— Это поэтому ты не доверяешь мне? Потому что я люблю фильмы ужасов? Потому что я читаю научную фантастику?

— Прекрати. Не упрощай.

— Дерьмо.

— Ты набрался у этих уличных мальчишек и всяких грубых выражений. Мне не нравится это.

Он пошел прочь, в сторону свалки.

— Куда ты?

Уходя, он бросил:

— Я могу показать тебе доказательства.

— Мы уезжаем, — сказала она.

— Иди за мной.

— Мне надо было быть в галерее час назад.

— Я покажу тебе доказательства, если ты не поленишься взглянуть на них.

Он прошел через свалку и направился к тому месту, где холм нависал прямо над железнодорожными рельсами.
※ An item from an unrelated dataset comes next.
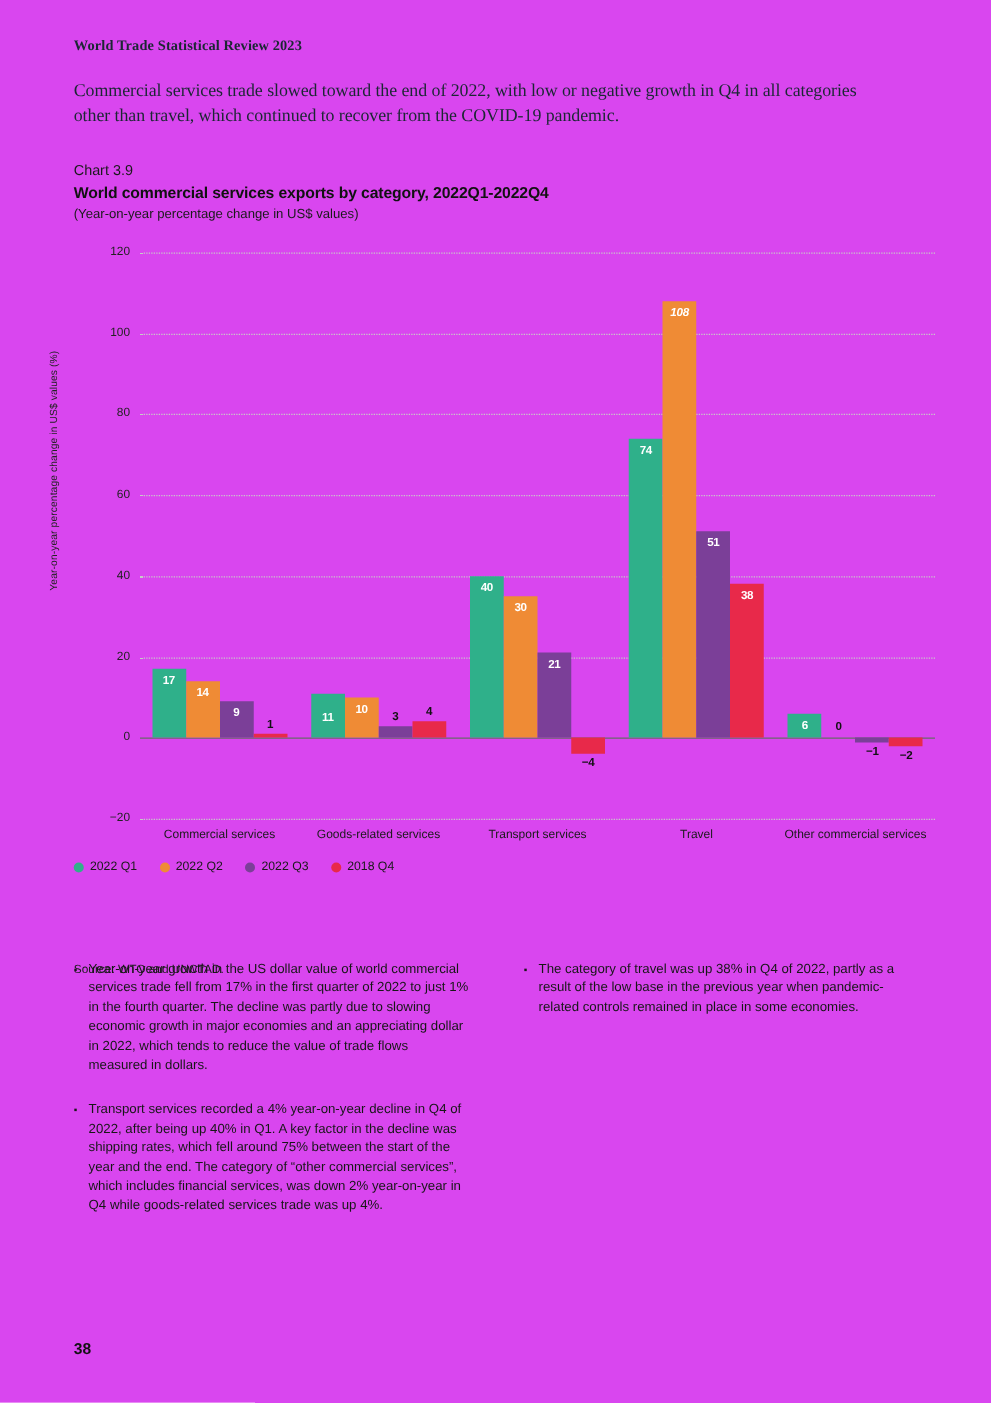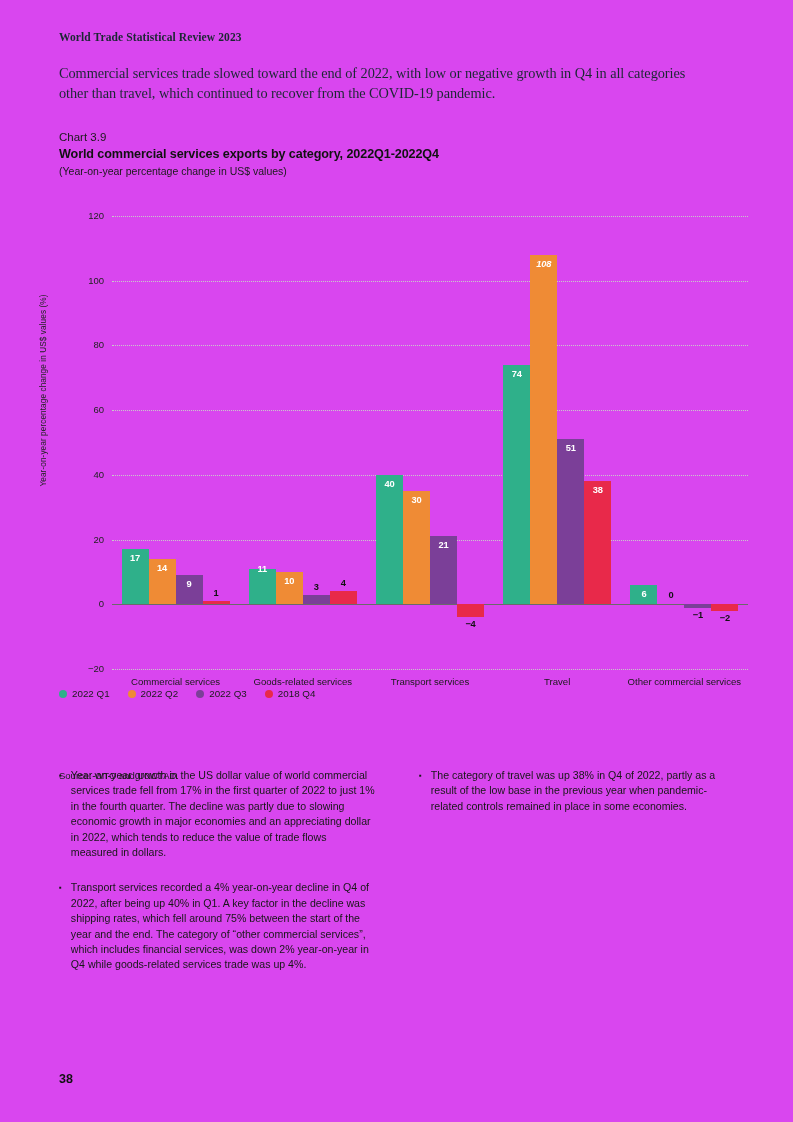"120" .chart-wrap { margin-top: 14px -> none }
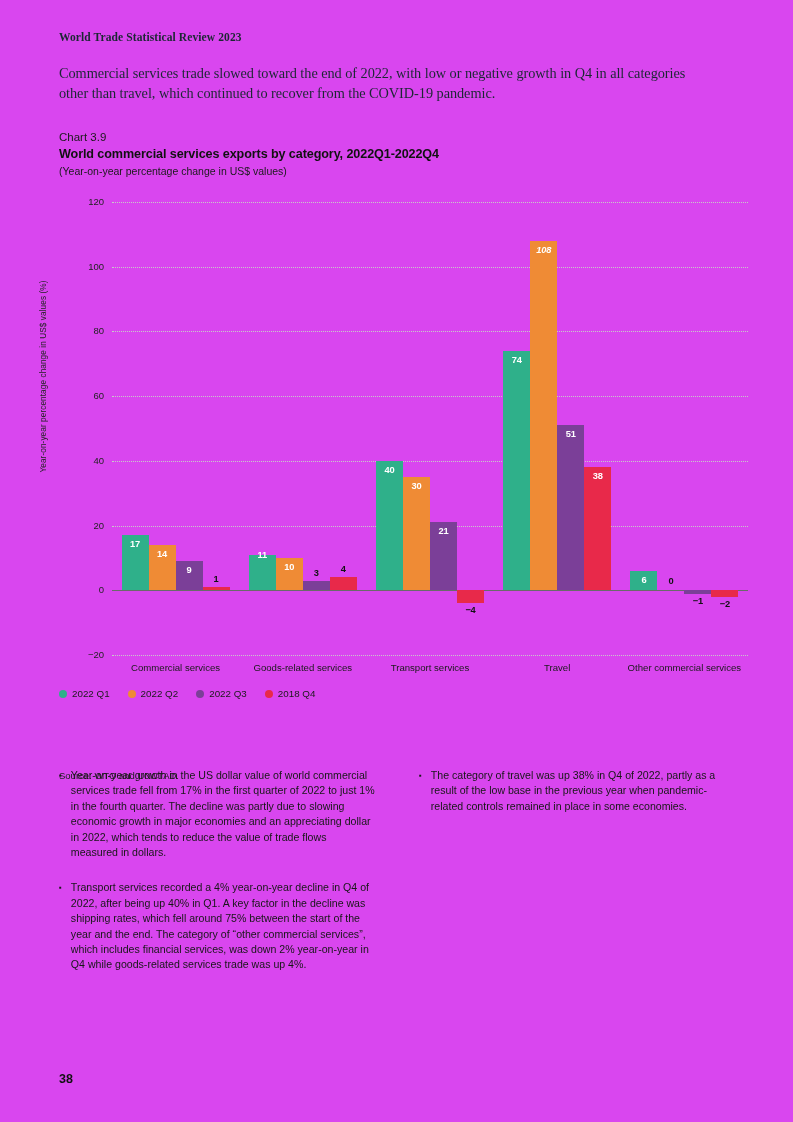"11" div.bar-label { top: 348px -> 367px }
Он не был точно уверен, идет ли она за ним, но шел с таким видом, будто не сомневался в этом. Он боялся, что, если обернется назад, это будет признаком слабости.
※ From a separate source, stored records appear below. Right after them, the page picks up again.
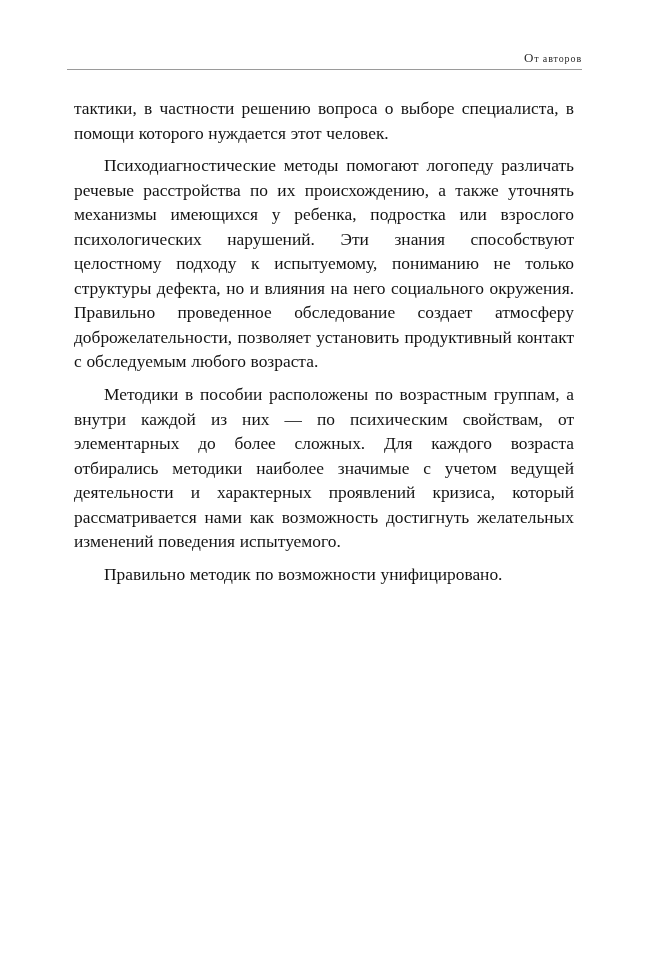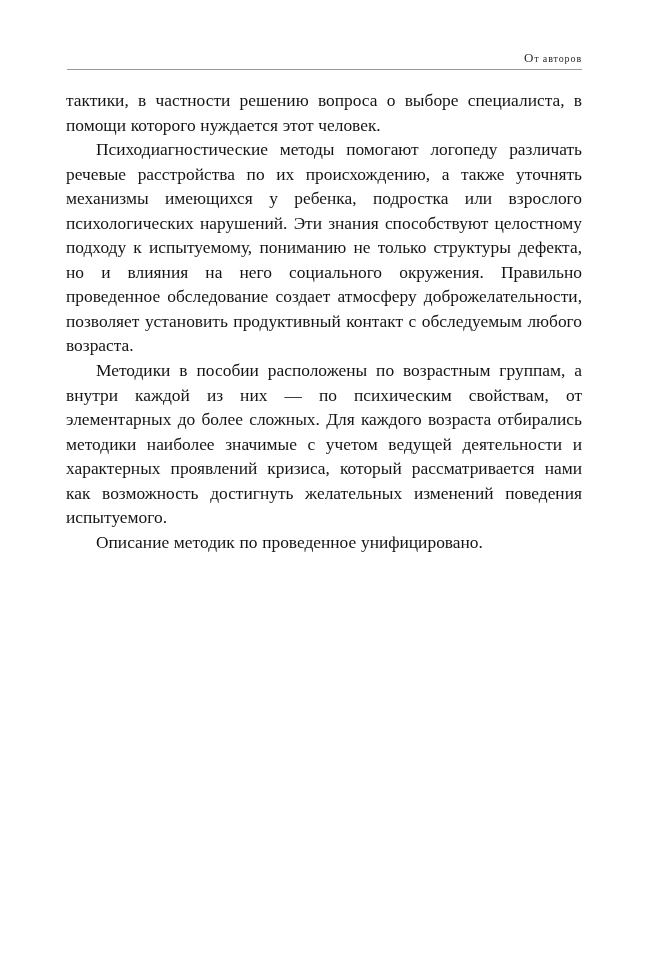"тактики, в частности решению вопроса" .para { margin: 0 -> 8px }
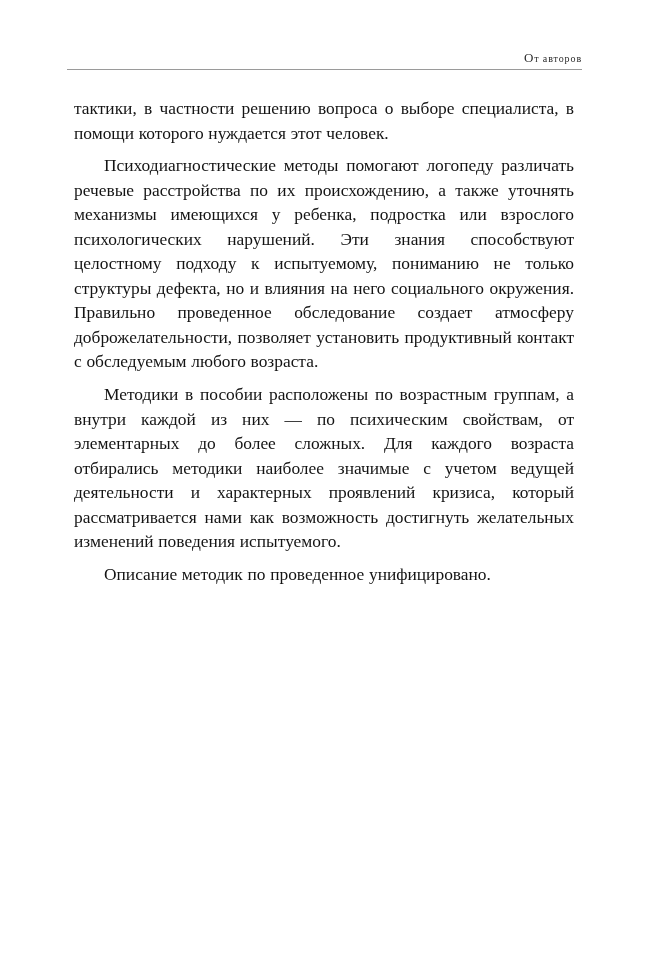"Описание методик по проведенное" p.para { text: Описание методик по проведенное -> Правильно методик по возможности }
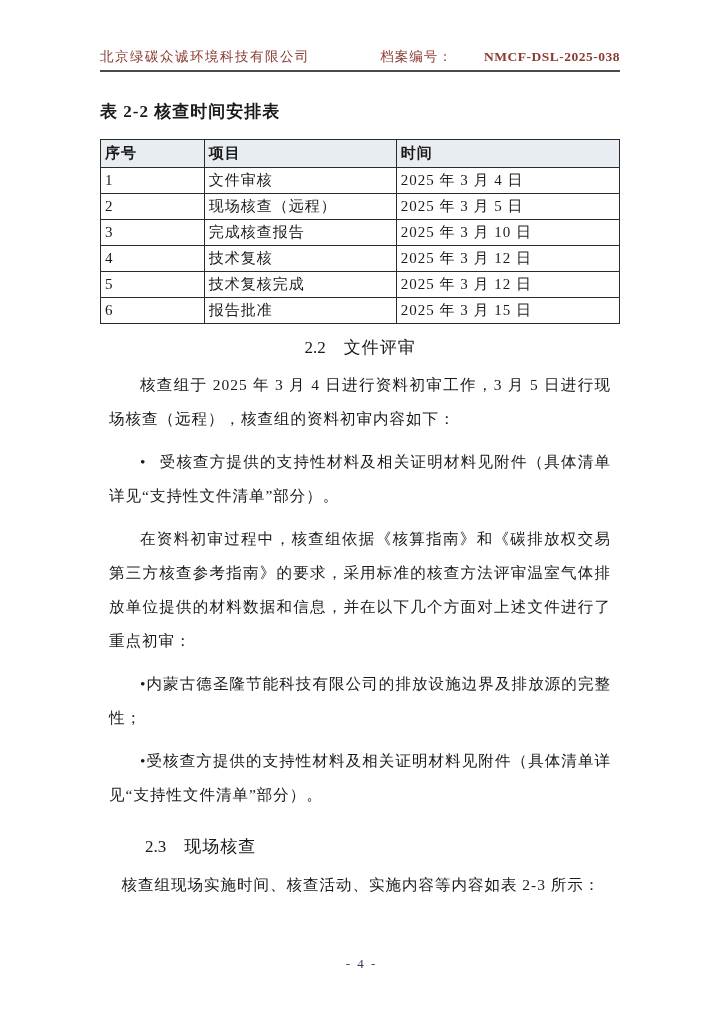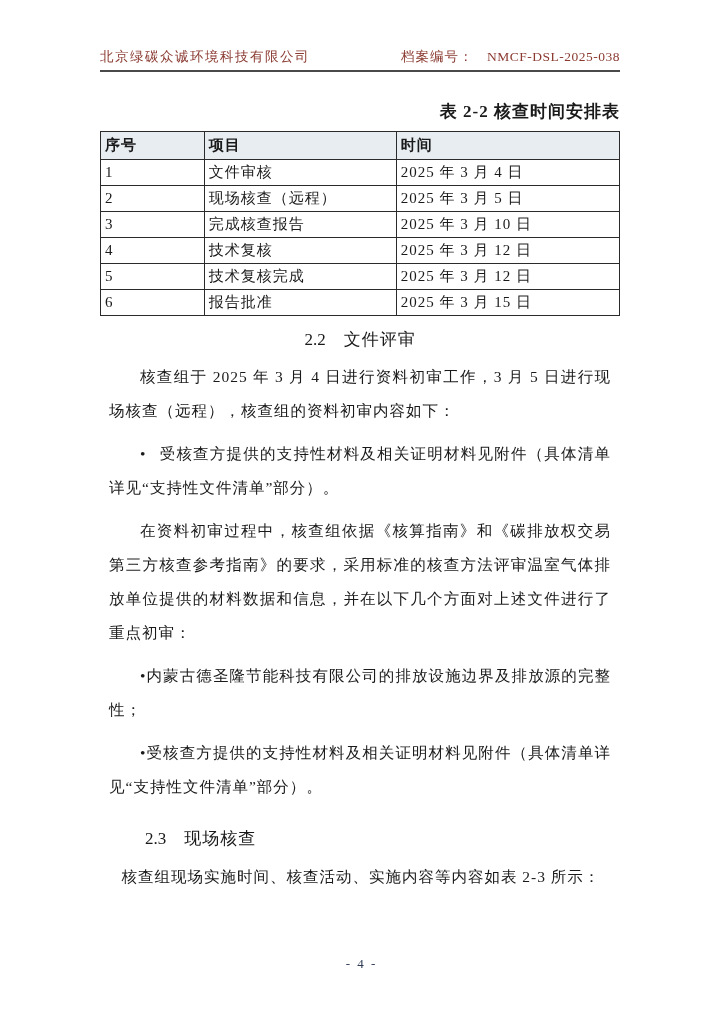"NMCF-DSL-2025-038" .doc-no .value { font-weight: normal -> bold; margin-left: 10px -> 28px }
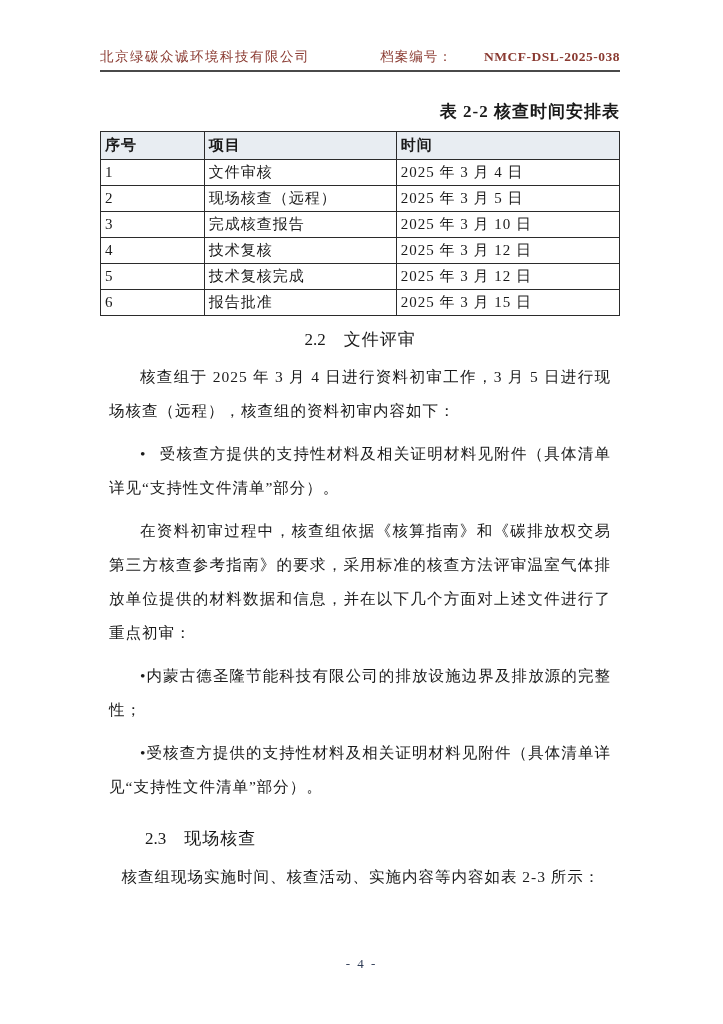"表 2-2 核查时间安排表" .table-title { margin-bottom: 8px -> 16px; text-align: right -> left }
Прошлой ночью коллекция обломков отшельника Хобсона казалась зловещим лабиринтом. Сейчас же, при свете дня, она выглядела очень печальным, печальным и покинутым местом. Если же приглядеться, сквозь мертвую оболочку, сквозь жалкое настоящее можно было разглядеть проступающее прошлое. Когда-то эти машины были новыми и блестящими. Люди вкладывали в них труд, деньги и мечты — и все это пришло к одному концу — стало хламом.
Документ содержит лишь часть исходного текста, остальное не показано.